Kejadiannya berawal pada hari Jumat tanggal 24 Oktober 2008 ketika seorang kader PKS Erna (21 Tahun) sedang pulang dari kampusnya menuju rumahnya di desa Geulanggang Rayek Kec. Kutablang Bireun. Tiba-tiba ditengah perjalanan Erna di hadang oleh dua orang yang mengaku dirinya sebagai kader Partai Aceh. Saat penghadangan itu tidak ada satu orangpun yang melintasi jalan tersebut dan praktis hanya 3 orang yaitu kader PKS Erna dan 2 orang dari PA. Saat itu seperti diakui Erna dia di ancam oleh oknum PA tersebut untuk tidak memasang atribut partai PKS di rumahnya. Tapi larangan tersebut ditolak mentah-mentah oleh erna dan erna menambahkan bahwa kampanye adalah hak setiap orang, kalau kalian mau protes silahkan ke KIP jangan dengan saya, jawab Erna lebih keras dari bentakan oknum PA.

Kejadian ini tidak berhenti hingga satu hari tersebut. keesokan harinya sabtu tanggal 25 Oktober Erna yang baru pulang mengisi pengajian di Kampusnya kembali dihadang oleh oknum PA yang berbeda dengan kemarin (jumat, red).

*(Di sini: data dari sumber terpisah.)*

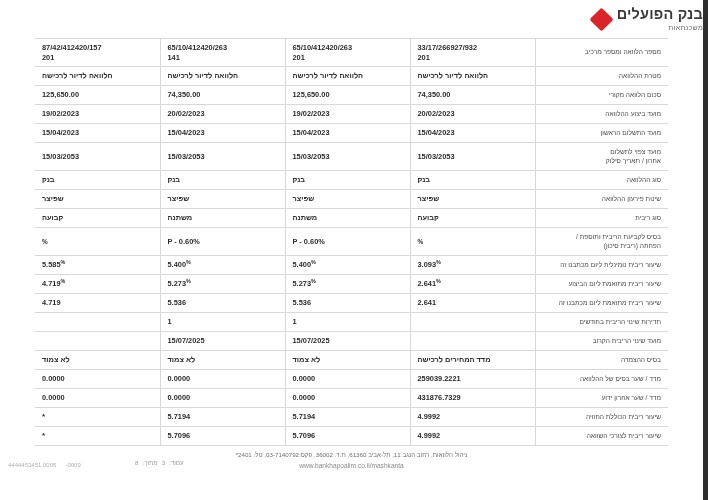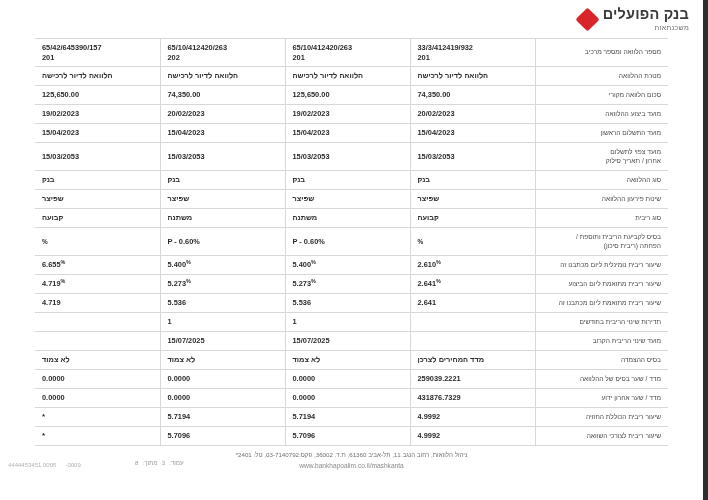--- a/index.html
+++ b/index.html
@@ -37,7 +37,6 @@
     flex-direction: row;
     align-items: center;
     justify-content: flex-start;
-    padding-right: 14px;
     box-sizing: border-box;
   }
   .logo-wrap {

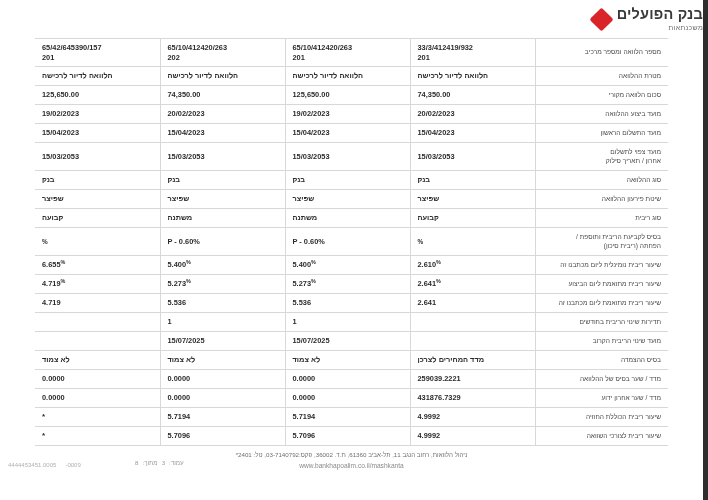--- a/index.html
+++ b/index.html
@@ -237,7 +237,7 @@
               <span class="multi">202</span>
             </td>
             <td class="val last">
-              <span class="multi">65/42/645390/157</span>
+              <span class="multi">87/42/412420/157</span>
               <span class="multi">201</span>
             </td>
           </tr>

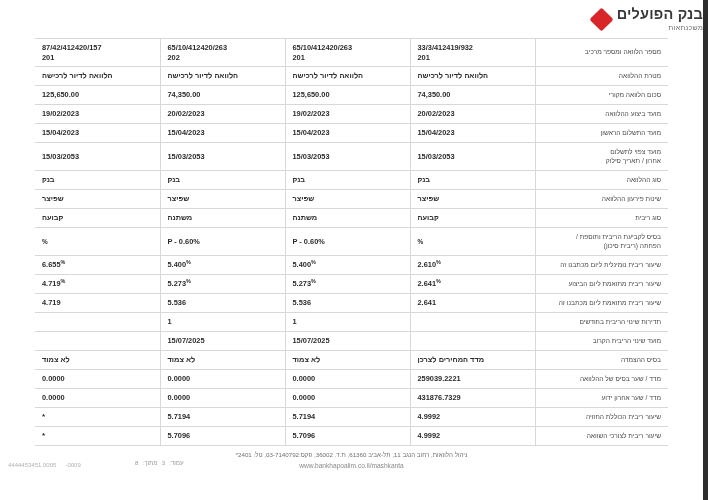--- a/index.html
+++ b/index.html
@@ -225,7 +225,7 @@
               <span class="lbl-line">מספר הלוואה ומספר מרכיב</span>
             </td>
             <td class="val">
-              <span class="multi">33/3/412419/932</span>
+              <span class="multi">33/17/266927/932</span>
               <span class="multi">201</span>
             </td>
             <td class="val">

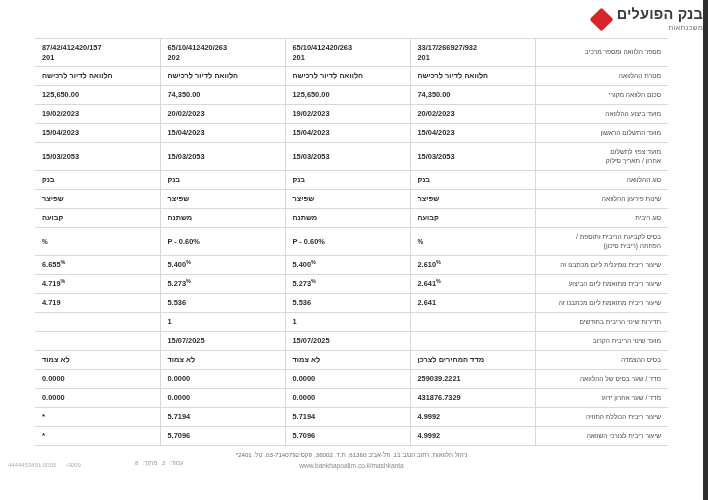--- a/index.html
+++ b/index.html
@@ -234,7 +234,7 @@
             </td>
             <td class="val">
               <span class="multi">65/10/412420/263</span>
-              <span class="multi">202</span>
+              <span class="multi">141</span>
             </td>
             <td class="val last">
               <span class="multi">87/42/412420/157</span>

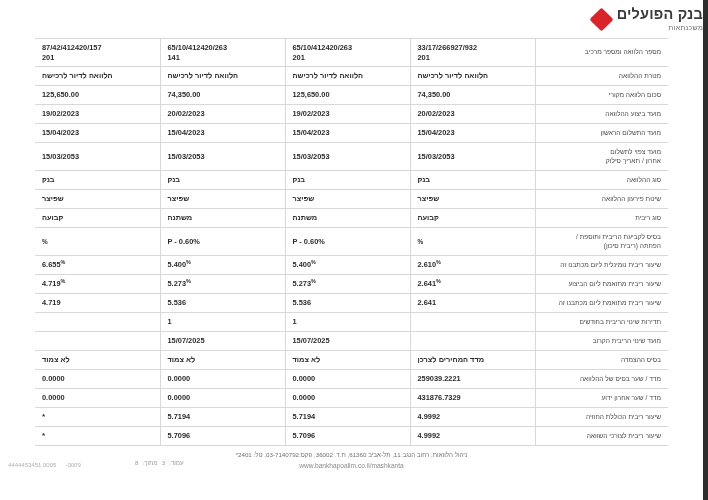--- a/index.html
+++ b/index.html
@@ -331,7 +331,7 @@
             <td class="val"><span>2.610</span><span class="pct">%</span></td>
             <td class="val"><span>5.400</span><span class="pct">%</span></td>
             <td class="val"><span>5.400</span><span class="pct">%</span></td>
-            <td class="val last"><span>6.655</span><span class="pct">%</span></td>
+            <td class="val last"><span>5.585</span><span class="pct">%</span></td>
           </tr>
           <tr>
             <td class="lbl">

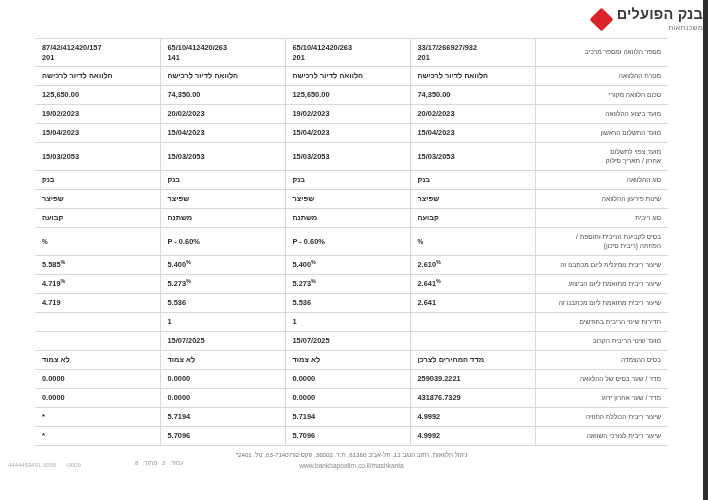--- a/index.html
+++ b/index.html
@@ -328,7 +328,7 @@
             <td class="lbl">
               <span class="lbl-line">שיעור ריבית נומינלית ליום מכתבנו זה</span>
             </td>
-            <td class="val"><span>2.610</span><span class="pct">%</span></td>
+            <td class="val"><span>3.093</span><span class="pct">%</span></td>
             <td class="val"><span>5.400</span><span class="pct">%</span></td>
             <td class="val"><span>5.400</span><span class="pct">%</span></td>
             <td class="val last"><span>5.585</span><span class="pct">%</span></td>

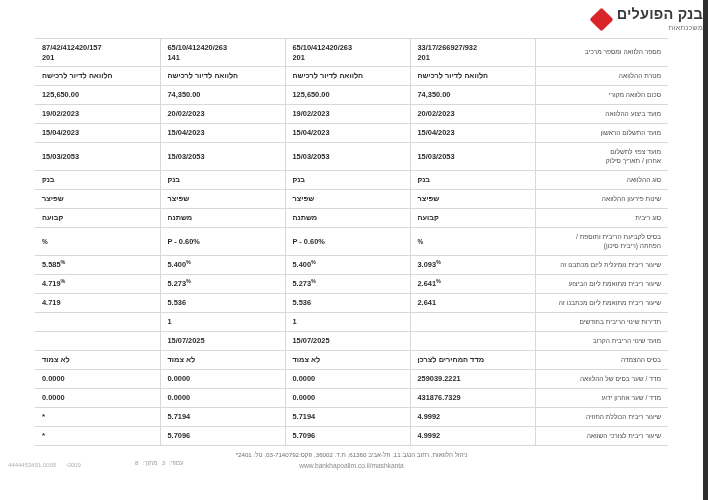--- a/index.html
+++ b/index.html
@@ -373,7 +373,7 @@
             <td class="lbl">
               <span class="lbl-line">בסיס ההצמדה</span>
             </td>
-            <td class="val"><span>מדד המחירים לצרכן</span></td>
+            <td class="val"><span>מדד המחירים לרכישה</span></td>
             <td class="val"><span>לא צמוד</span></td>
             <td class="val"><span>לא צמוד</span></td>
             <td class="val last"><span>לא צמוד</span></td>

Kali ini ancaman terhadap Erna lebih berat. Oknum tersebut mengancam akan menggorok leher Erna dan keluarganya serta mengancam membakar rumahya bila masih terpasang bendera PKS. Tapi lagi-lagi erna membalas ancaman tersebut bahwa dia tidak takut dengan ancaman murahan, yang dia takut hanyalah Allah. Akhirnya si oknum PA tersebut menyerobot pin PKS yang ada di jelbab Erna dan menariknya sehingga jelbab si Erna sampai kusuk. Kejadian tersebut berlangsung saat azan magrib sedang berkumandang.

Atas kejadian tersebut ketua DPW PKS Aceh tgk. H. Ghufran Zainal Abidin, MA sangat menyesalkan tindakan oknum PA tersebut. Selain sudah mencemarkan perdamaian dalam pemilu, tindakan menyerobot jelbab merupakan tindakan pelecehan terhadap perempuan dan hak asasi manusia. Ghufran meminta kepada aparat keamanan untuk mengusut tuntas kejadian tersebut. Kalau dibiarkan maka kedepan Ghufran khawatir akan terjadi kegundahan dalam masyarakat, karena mereka tidak bisa hidup aman, damai tentram dan bebas menentukan pilihan sesuai dengan nuraninya.

Mudah-mudahan cukup PKS saja yang menjadi korban kekerasan oknum PA, PKS mengajak kepada seluruh komponen di Aceh untuk secara bersama mewujudkan pemilu yang damai, bebas dari intimidasi dan paksaan. Dan kalaupun ada yang mengintimidasi mari kita lawan dan jadikan musuh masyarakat.